This is a question for anyone familiar with the 'stringdist' package.
I am trying to write a function that does the following:
Searches a very long list of characters such as this (only 16 of ~1 million shown):
> stripList
[1] "AAAAAAAAAAAAAAAAAAAAAAAAAAAADAABAAADCDDAD" "BAAAABBBDACDBABAAADDCBDADBCCBDCDDCDBCDDBA"
[3] "BDDABDCCAAABABBAACADCBDADBCCBDCDDCDBCDDBA" "AADBBACDDDBABDCABAADBCADCBDDDCCC"
[5] "BBCDBBDCCBABDBCABDBBDBDDDADCDDADDDCDDCDDD" "BDDCDACABDCCBACBADCDCBDADBCCBDCDDCDDCDDBA"
[7] "BCDBADCBBDDBBBBDCBDADBCCBDCDDCDBCDDDDAAAA" "DABDDCDACABDCCBACBADC"
[9] "CABABDDCCCCACDCCDCCDADCAAAAAAAAACADADDADA" "BAABCBBBDBCDCDDADDDDCDDADBCCBDCDD"
[11] "BBDDDACDCABDDDBBACDCBDADBCCDDCDDCDDCDDBDD" "BDDABDCCAAABABBBACADCBDADBCCBDCDDCDBCDDBA"
[13] "BDDBBBBDDBDABBACDBDCBDADBCCBDCDD" "BDDABDCCAAABABBBACADCBDADBCCBDCDDCDBCDDBA"
[15] "DABDDCDACABDCCBACBADC" "BBADBACDDBABAACABCABCDCBDADBCCBDCDDCDDDDD"
For instances of each sequence of a query sequences list that is structured like this.
Ex:
SeqName1 # queryNames
BBCDBBDCCBABDBCA # querySeqs
SeqName2 # queryNames
BBBDCCDCCCCDDDCAAACD # querySeqs
I want to see how many times (if any) the query sequence shows up in any of my 'stripList' and allow for 1 insertion, 1 deletion, 1 substitution, and 1 transposition, and get an output like this:
>dt
queryNames TimesFound
SeqName1 5
seqName2 145
To do so I am using the 'amatch' function of the 'stringdist' package in the following manner:
dt<-rapply(as.list(querySeqs), function(x) amatch(x, stripList, method = "osa", useBytes = TRUE, weight = c(d = 0.5, i = 0.5, s = 0.9, t = 0.9), maxDist=0.9))
dt<-data.frame(dt)
colnames(dt) <- "TimesFound"
dt<-cbind(queryNames,dt)
I have a few questions:
In the 'amatch' function, when using method = "osa", how is the "weight" argument interpreted? As an example, if I were to use:
method = "osa", weight = c(d = 0.5, i = 0.5, s = 0.9, t = 0.9), maxDist=0.9
am I saying that I want 90% matching of my "querySeqs"? Meaning, do those fractions pertain to "querySeqs" or my table (stripList)?

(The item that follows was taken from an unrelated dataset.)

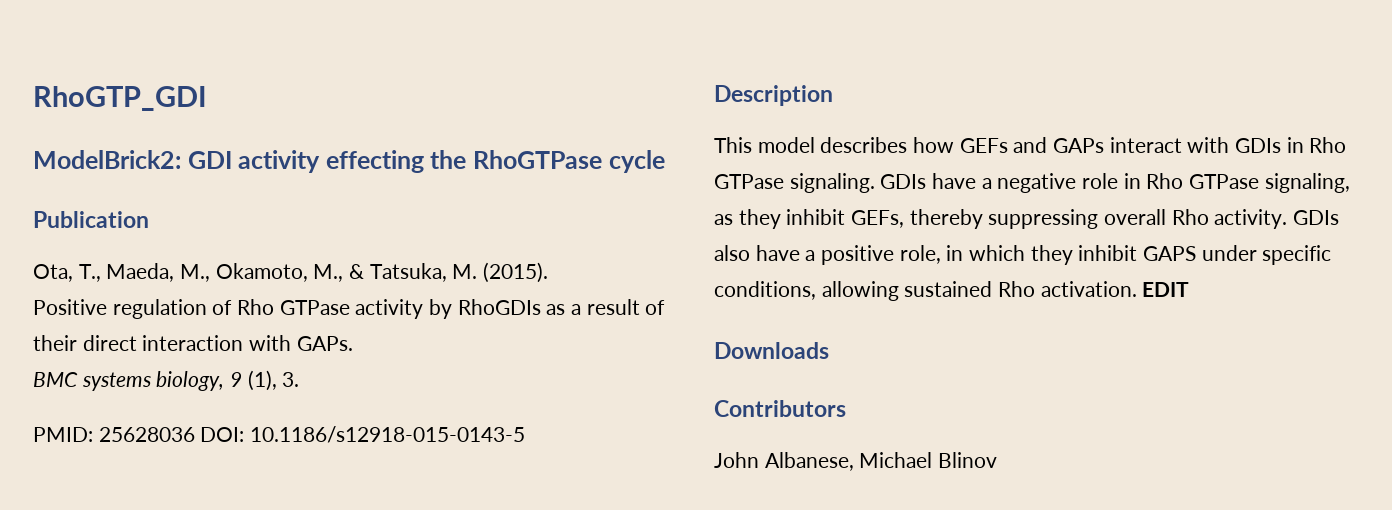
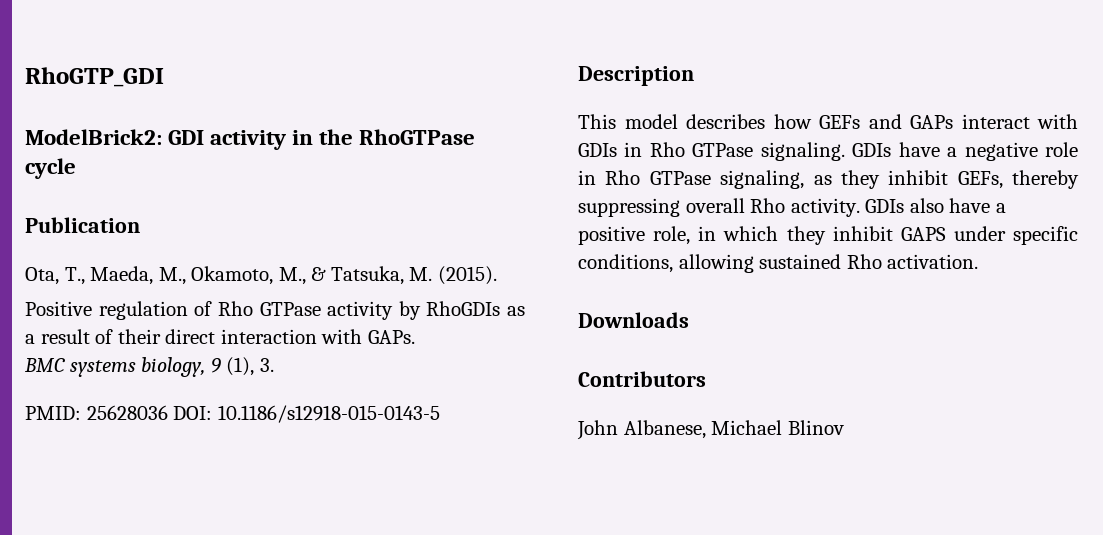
- ModelBrick2: GDI activity effecting the RhoGTPase cycle
+ ModelBrick2: GDI activity in the RhoGTPase cycle
- EDIT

What function does "maxDist" have? (Is it also interpreted as a percent?)
Is there a way to maximize the runtime efficiency of my code above (by perhaps using data.table, etc)? I only ask because my actual datasets are ~2000 sequence queries being searched through ~1,000,000 sequence lists.
Is there a better way than 'amatch' to look for whole sequences (not just substrings of them like 'agrep' does)?
I apologize if these are elementary questions, the documentation on this is vague to me and frankly, Im still learning.
Thanks in advance.